→ **TASK INPUT**:
.....
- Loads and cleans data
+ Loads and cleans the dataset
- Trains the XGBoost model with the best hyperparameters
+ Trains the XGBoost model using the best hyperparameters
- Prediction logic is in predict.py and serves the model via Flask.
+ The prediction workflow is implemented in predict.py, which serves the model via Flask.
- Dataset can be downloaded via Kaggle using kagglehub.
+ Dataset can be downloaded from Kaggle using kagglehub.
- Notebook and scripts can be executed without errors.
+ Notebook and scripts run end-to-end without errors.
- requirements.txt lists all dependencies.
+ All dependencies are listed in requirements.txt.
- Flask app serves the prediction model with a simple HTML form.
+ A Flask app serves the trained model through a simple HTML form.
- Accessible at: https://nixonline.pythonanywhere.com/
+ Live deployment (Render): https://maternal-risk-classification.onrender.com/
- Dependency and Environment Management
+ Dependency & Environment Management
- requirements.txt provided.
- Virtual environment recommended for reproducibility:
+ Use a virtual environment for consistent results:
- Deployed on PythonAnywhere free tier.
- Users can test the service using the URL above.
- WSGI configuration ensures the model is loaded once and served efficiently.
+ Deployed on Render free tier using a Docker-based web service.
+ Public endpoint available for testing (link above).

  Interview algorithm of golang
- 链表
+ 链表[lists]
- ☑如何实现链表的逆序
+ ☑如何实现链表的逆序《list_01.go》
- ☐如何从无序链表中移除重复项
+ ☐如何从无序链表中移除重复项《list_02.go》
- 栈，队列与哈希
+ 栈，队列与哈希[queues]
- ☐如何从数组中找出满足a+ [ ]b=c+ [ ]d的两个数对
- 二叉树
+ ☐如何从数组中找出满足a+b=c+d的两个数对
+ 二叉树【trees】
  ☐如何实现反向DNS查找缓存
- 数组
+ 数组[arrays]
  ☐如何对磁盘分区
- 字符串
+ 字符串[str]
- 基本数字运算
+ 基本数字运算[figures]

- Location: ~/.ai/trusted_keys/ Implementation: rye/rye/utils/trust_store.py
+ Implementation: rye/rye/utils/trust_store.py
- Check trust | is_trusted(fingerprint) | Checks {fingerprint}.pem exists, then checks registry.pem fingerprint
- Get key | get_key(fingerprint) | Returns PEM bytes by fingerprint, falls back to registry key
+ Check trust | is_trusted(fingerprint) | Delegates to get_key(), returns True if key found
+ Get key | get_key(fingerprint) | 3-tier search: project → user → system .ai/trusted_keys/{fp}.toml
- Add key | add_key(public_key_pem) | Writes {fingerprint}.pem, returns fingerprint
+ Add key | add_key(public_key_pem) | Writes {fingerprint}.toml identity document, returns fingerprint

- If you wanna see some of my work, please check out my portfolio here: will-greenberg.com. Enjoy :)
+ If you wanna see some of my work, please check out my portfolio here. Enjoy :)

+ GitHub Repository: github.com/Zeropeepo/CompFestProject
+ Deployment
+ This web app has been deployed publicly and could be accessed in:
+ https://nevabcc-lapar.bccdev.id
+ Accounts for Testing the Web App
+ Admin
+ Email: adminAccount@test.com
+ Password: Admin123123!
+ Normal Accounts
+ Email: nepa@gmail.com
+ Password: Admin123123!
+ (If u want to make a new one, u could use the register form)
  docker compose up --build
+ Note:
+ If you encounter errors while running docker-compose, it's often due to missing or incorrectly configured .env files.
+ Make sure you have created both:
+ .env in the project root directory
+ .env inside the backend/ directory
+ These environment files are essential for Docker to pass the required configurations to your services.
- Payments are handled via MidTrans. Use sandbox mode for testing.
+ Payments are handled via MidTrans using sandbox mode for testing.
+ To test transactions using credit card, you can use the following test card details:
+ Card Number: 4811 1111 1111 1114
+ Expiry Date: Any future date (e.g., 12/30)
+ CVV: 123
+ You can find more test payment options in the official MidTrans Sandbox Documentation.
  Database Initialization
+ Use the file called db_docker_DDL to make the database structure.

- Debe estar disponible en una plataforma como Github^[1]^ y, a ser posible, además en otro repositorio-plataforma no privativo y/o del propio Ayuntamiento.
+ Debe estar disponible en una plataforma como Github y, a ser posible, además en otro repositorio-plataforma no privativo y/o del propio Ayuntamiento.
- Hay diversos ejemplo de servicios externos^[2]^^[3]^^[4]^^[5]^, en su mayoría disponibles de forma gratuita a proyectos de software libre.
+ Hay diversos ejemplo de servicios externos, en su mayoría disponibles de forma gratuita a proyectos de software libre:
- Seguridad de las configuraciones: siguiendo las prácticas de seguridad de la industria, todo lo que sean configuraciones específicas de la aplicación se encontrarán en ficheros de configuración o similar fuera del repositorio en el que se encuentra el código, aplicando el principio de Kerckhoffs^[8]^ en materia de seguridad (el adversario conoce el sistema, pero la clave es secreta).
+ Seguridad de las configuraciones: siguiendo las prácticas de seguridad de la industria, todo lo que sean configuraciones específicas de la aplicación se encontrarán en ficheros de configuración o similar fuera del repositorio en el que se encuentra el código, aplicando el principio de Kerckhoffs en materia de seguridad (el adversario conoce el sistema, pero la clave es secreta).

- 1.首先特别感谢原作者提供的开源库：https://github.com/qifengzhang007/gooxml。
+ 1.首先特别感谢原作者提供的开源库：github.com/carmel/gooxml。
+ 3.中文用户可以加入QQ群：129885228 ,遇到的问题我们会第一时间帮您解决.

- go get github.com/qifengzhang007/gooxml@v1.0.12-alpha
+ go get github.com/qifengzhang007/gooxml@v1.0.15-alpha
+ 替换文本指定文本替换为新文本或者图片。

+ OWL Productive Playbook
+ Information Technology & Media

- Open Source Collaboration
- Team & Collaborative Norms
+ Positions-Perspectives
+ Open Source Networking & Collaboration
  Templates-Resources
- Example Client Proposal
.....
→ **WORK INSTRUCTIONS**: Check the entries above for the word "handled" and copy every line where it turns up.

→ **ANSWER SECTION**:
- Payments are handled via MidTrans. Use sandbox mode for testing.
+ Payments are handled via MidTrans using sandbox mode for testing.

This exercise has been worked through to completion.